Markets moved back into risk-off territory as investors confronted competing developments in the Middle East and political signalling in Washington. A ceasefire accord between Israel and Lebanon offered only muted relief because it is conditional and comes against a backdrop of continuing U.S.-Iran tension.
Brent crude futures fell 0.7% to $97.12 a barrel after Lebanon and Israel agreed to implement a ceasefire - a deal that is contingent on a complete cessation of fire from the Iran-aligned Hezbollah militia and the evacuation of all its operatives from the South Litani sector. The two parties had struck a ceasefire last month, but fighting persisted despite that prior agreement.
At the same time, the Republican-led U.S. House of Representatives approved a war powers resolution intended to block President Donald Trump from continuing the conflict against Iran. The measure is largely symbolic at this stage: it must also pass the Senate to become effective and would then require a two-thirds majority in both chambers to override what is widely expected to be a presidential veto.

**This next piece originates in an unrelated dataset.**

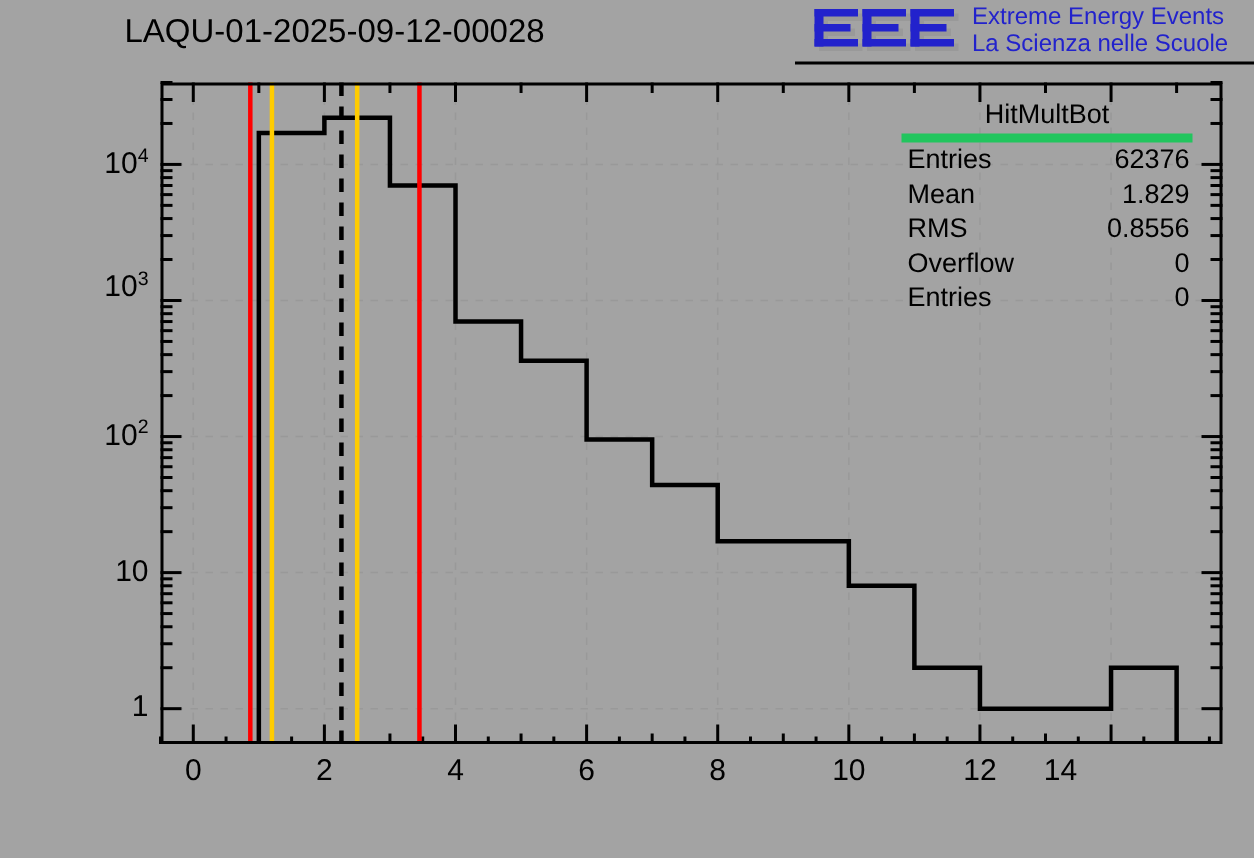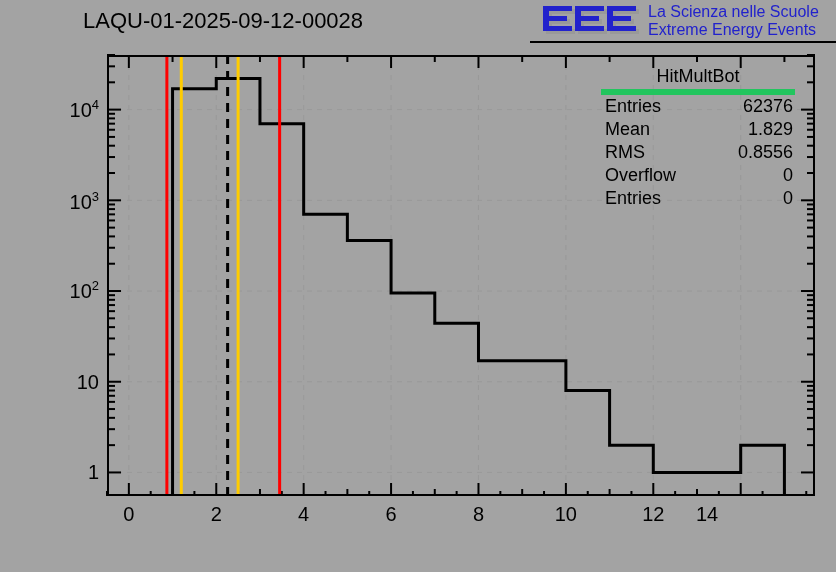"La Scienza nelle Scuole" div { order: before "Extreme Energy Events" -> after "Extreme Energy Events" }
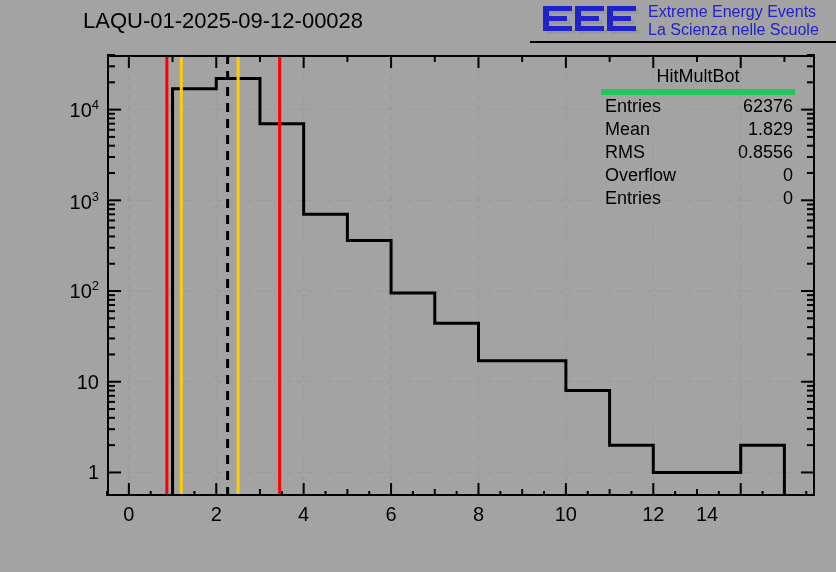"103" div.ytick-label { top: 202px -> 192px }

Compounding market unease, U.S. officials told the Wall Street Journal that Trump privately told aides he would consider ending the ceasefire with Iran if Tehran were to kill American troops. The report, which cited U.S. officials, added to investor caution.
Equity futures reflected the caution. S&P 500 e-mini futures were down 0.5%, putting them on track for a second consecutive day of declines after hostilities in the Middle East flared again and negotiations between Tehran and Washington showed little progress. Regional equity gauges also struggled: MSCI's broadest index of Asia-Pacific shares outside Japan fell 1.8%, while Japan's Nikkei 225 slumped 2%.
In early European trading, pan-region futures were lower by 0.5%, German DAX futures sank 0.4% and FTSE futures were 0.4% weaker. Currency markets saw the yen strengthen, moving away from the 160 level that many market participants regard as an informal intervention threshold after it flirted with that mark earlier in the week.
Tokyo signalled a tighter alignment between the government and the Bank of Japan after the government said it expects the BOJ to coordinate policy steps with it, following hawkish commentary from Governor Kazuo Ueda the previous day. Some analysts noted that Tokyo's recent market intervention is better understood when considered over a two-decade horizon, an observation that adds nuance but not immediate clarity for traders.
Events and supply potentially influencing markets on Thursday
- Economic releases: Germany - HCOB Construction PMI for May; France - HCOB Construction PMI for May; UK - S&P Global UK Construction PMI for May and new passenger car registrations for May.
- Debt supply: France plans auctions of 11-year, 12-year, 16-year and 31-year government debt.
These data points and auctions, together with geopolitical headlines and central bank signalling, are likely to shape risk sentiment and short-term positioning across oil, FX, equity and sovereign bond markets.